**Exercise brief**
Omit the images, then repeat the listing exactly.

--- Records shown Enclosed Below ---

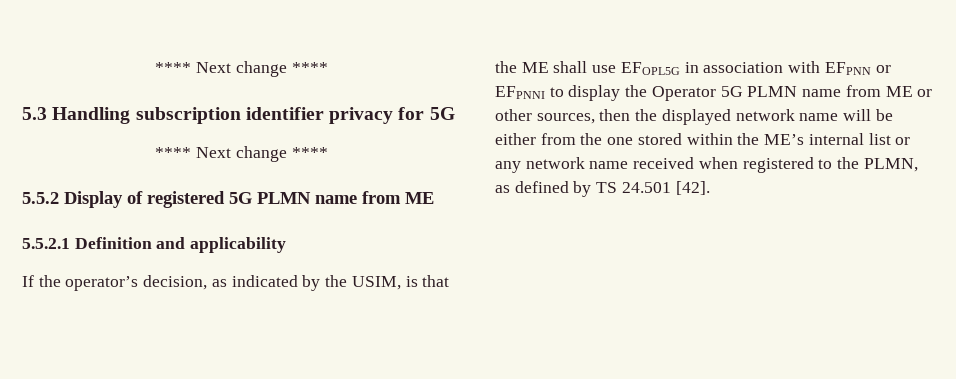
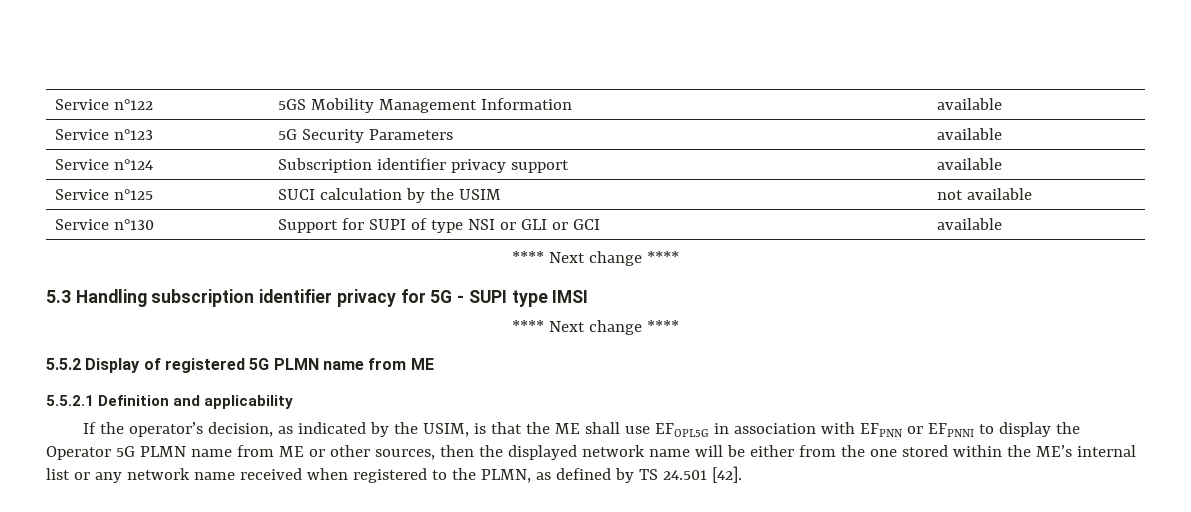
+ Service n°122 | 5GS Mobility Management Information | available
+ Service n°123 | 5G Security Parameters | available
+ Service n°124 | Subscription identifier privacy support | available
+ Service n°125 | SUCI calculation by the USIM | not available
+ Service n°130 | Support for SUPI of type NSI or GLI or GCI | available
- 5.3 Handling subscription identifier privacy for 5G
+ 5.3 Handling subscription identifier privacy for 5G - SUPI type IMSI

--- End of Enclosed Records shown ---

**Exercise solution**
+ Service n°122 | 5GS Mobility Management Information | available
+ Service n°123 | 5G Security Parameters | available
+ Service n°124 | Subscription identifier privacy support | available
+ Service n°125 | SUCI calculation by the USIM | not available
+ Service n°130 | Support for SUPI of type NSI or GLI or GCI | available
- 5.3 Handling subscription identifier privacy for 5G
+ 5.3 Handling subscription identifier privacy for 5G - SUPI type IMSI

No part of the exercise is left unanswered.